Bonjour,
Au 20ème siècle

, j'ai passé une année scolaire à
San Francisco (1994-1995) et j'y retourne dès que je peux. J'habitais au sud sur le campus de SFSU avec vue sur le golf de Lake Merced". L'avantage de la ville est que tu n'as pas besoin de voiture. Si tu étudies à l'est de la baie (
Berkeley) ou au sud de la baie (Stanford) et que tu n'habites pas
San Francisco, je ne peux pas trop te dire si c'est jouable sans voiture pendant 1 an. Tout dépend si tu loges sur le Campus. A
San Francisco depuis quelque temps, ils travaillent pour améliorer la condition des cyclistes en ville : dans certaines rues, le vélo a le droit d'occuper une file entière tout comme une voiture. La ville est super agréable. La seule chose qui risque de t'arriver au bout d'un an, c'est d'avoir du mal à en partir... et si tu pars, d'y revenir dès que tu peux ! Côté cuisine, tu peux faire un "tour du monde" en temps réduit : chinois à Chinatown (à l'époque 1ère ville asiatique hors de
Chine), japonais... à Japantown ! Italien à North Beach, mexicain à Mission, californien... partout

. En 2006, j'ai eu un coup de coeur pour le Wipeout Bar sur pier 39 (bon, ok c'est dans un endroit bourré de touriste, mais c'est bien aussi de jouer les touristes !) : je te recommande le burrito à la mangue et aux crevettes. Ambiance surf garantie : oui, à San Franisco, il faut être copain avec les ours polaires pour se baigner : les surfeurs surfent par tout temps... pour oublier

... pas pour bronzer comme à L.A

(rires).
Effectivement il y a des SDF dans tenderloin mais je n'en ai jamais vu d'agressifs. A l'époque, là où ça craignait, c'était entre Japantown et market street ou entre alamo square (la où il y a les 5 maisons victoriennes alignées qui squattent le top 3 des cartes postales) et market street. Bref, ça a sans doute changé mais en tout cas, comme disait ma roommate qui était de
Berkeley: s'il y a des grilles aux fenètres, c'est que tu es dans un quartier qui "craint" donc ne pas s'attarder le soir.
Côté climat, certes, lors de la rentrée universitaire entre mi-août et fin août, tu peux avoir un choc thermique à la tombée de la nuit quand le brouillard se lève et que tu perds d'office 10 degrés !!! L'hiver, je n'ai jamais eu moins de 8 ou 10 degrés. On est donc loin des ours polaires, sauf si des vents de sibérie se lèvent ("siberian express" je crois) : c'est ce qui m'étais arrivé en mars 2002 où ça avait dû descendre à 6° pendant une petite semaine.
Pour
Los Angeles, je ne connais la ville qu'en mode "touriste". Le climat est plus proche de celui de la
côte d'azur.
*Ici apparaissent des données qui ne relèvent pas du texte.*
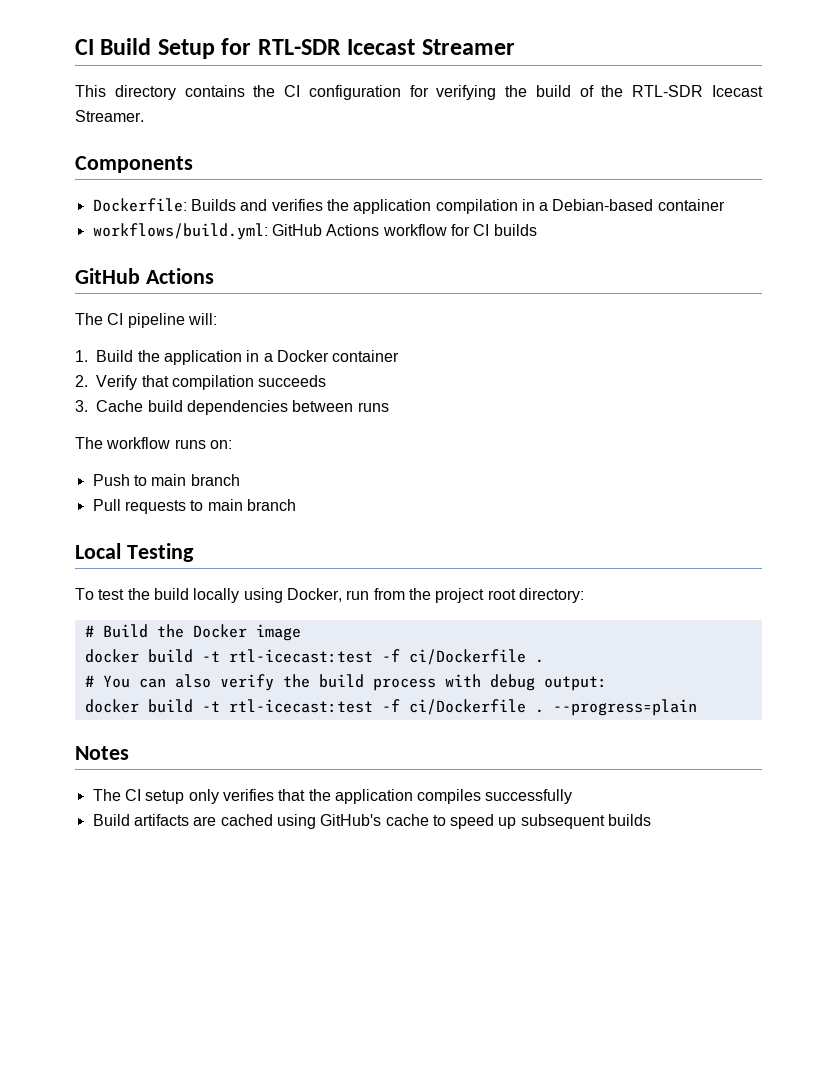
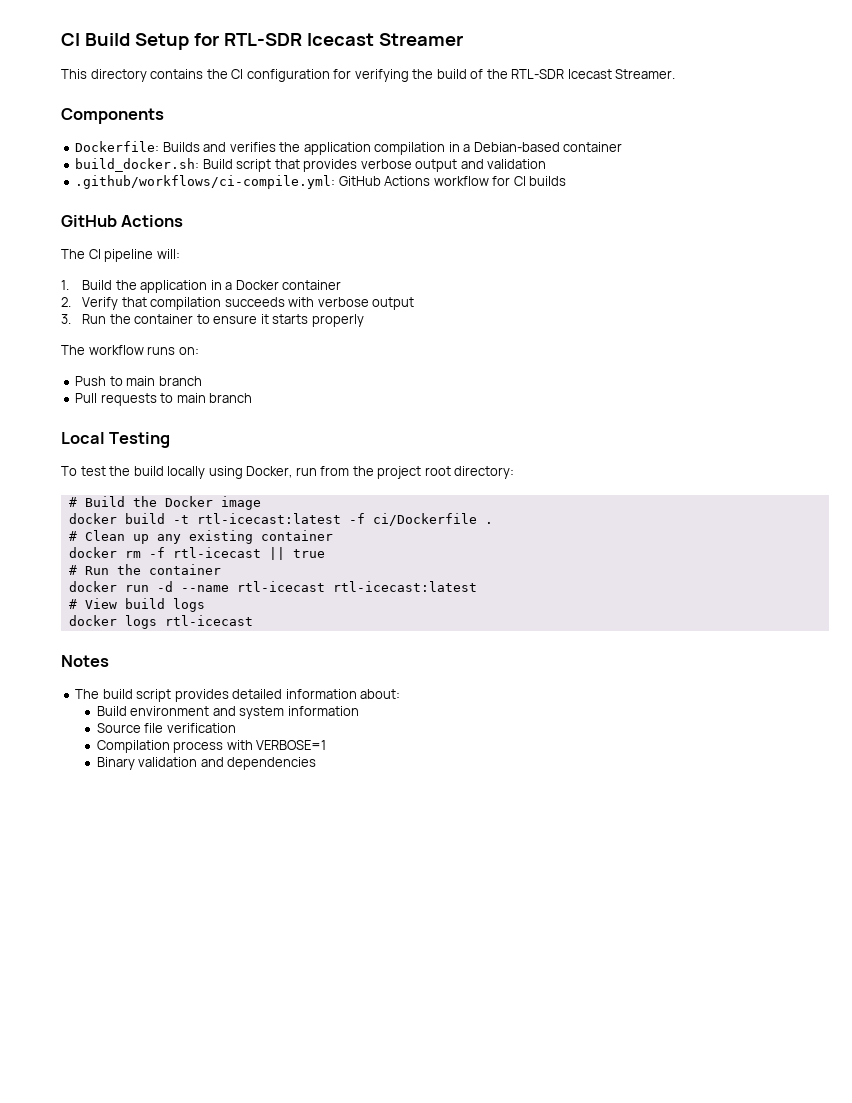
- workflows/build.yml: GitHub Actions workflow for CI builds
+ build_docker.sh: Build script that provides verbose output and validation
+ .github/workflows/ci-compile.yml: GitHub Actions workflow for CI builds
- 2. Verify that compilation succeeds
- 3. Cache build dependencies between runs
+ 2. Verify that compilation succeeds with verbose output
+ 3. Run the container to ensure it starts properly
  # Build the Docker image
- docker build -t rtl-icecast:test -f ci/Dockerfile .
+ docker build -t rtl-icecast:latest -f ci/Dockerfile .
- # You can also verify the build process with debug output:
- docker build -t rtl-icecast:test -f ci/Dockerfile . --progress=plain
+ # Clean up any existing container
+ docker rm -f rtl-icecast || true
+ # Run the container
+ docker run -d --name rtl-icecast rtl-icecast:latest
+ # View build logs
+ docker logs rtl-icecast
  Notes
- The CI setup only verifies that the application compiles successfully
- Build artifacts are cached using GitHub's cache to speed up subsequent builds
+ The build script provides detailed information about:
+ Build environment and system information
+ Source file verification
+ Compilation process with VERBOSE=1
+ Binary validation and dependencies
Par contre, sans voiture, même s'il y a quelques lignes de métro, ça doit être assez galère. Ceci dit, si tu vis sur le campus un vélo ou un skate te suffiront

! Côté ambiance, c'est moins diversifié : tu es beaucoup plus proche du
mexique. Le vrai plus, les plages gigantesques avec une piste cyclable de 12 miles ! L'avantage de L.A. est que tu pourras même devenir trilingue plus facilement qu'à
San Francisco : français, anglais, espagnol... ou juste bilingue français espagnol : en 2006, j'ai limite plus dépoussiéré mon espagnol que mon anglais à partir de
Santa Barbara jusqu'à la frontière.
Côté universités, les 2 villes se valent. Au niveau des réputées :
Berkeley et Stanford aux abords de
San Francisco, UCLA et Irvine à L.A.
En tout cas, le meilleur moyen de progresser en Anglais est l'immersion totale avec des collocataires américains. En 1 année scolaire je suis passée de niveau 2ème langue à un niveau me permettant de comprendre toutes les blagues vaseuses des conversation de tous les jours et des émissions de télé (soit en langage professionnel valorisable sur un CV : 99% de bonnes réponses au TOEFL).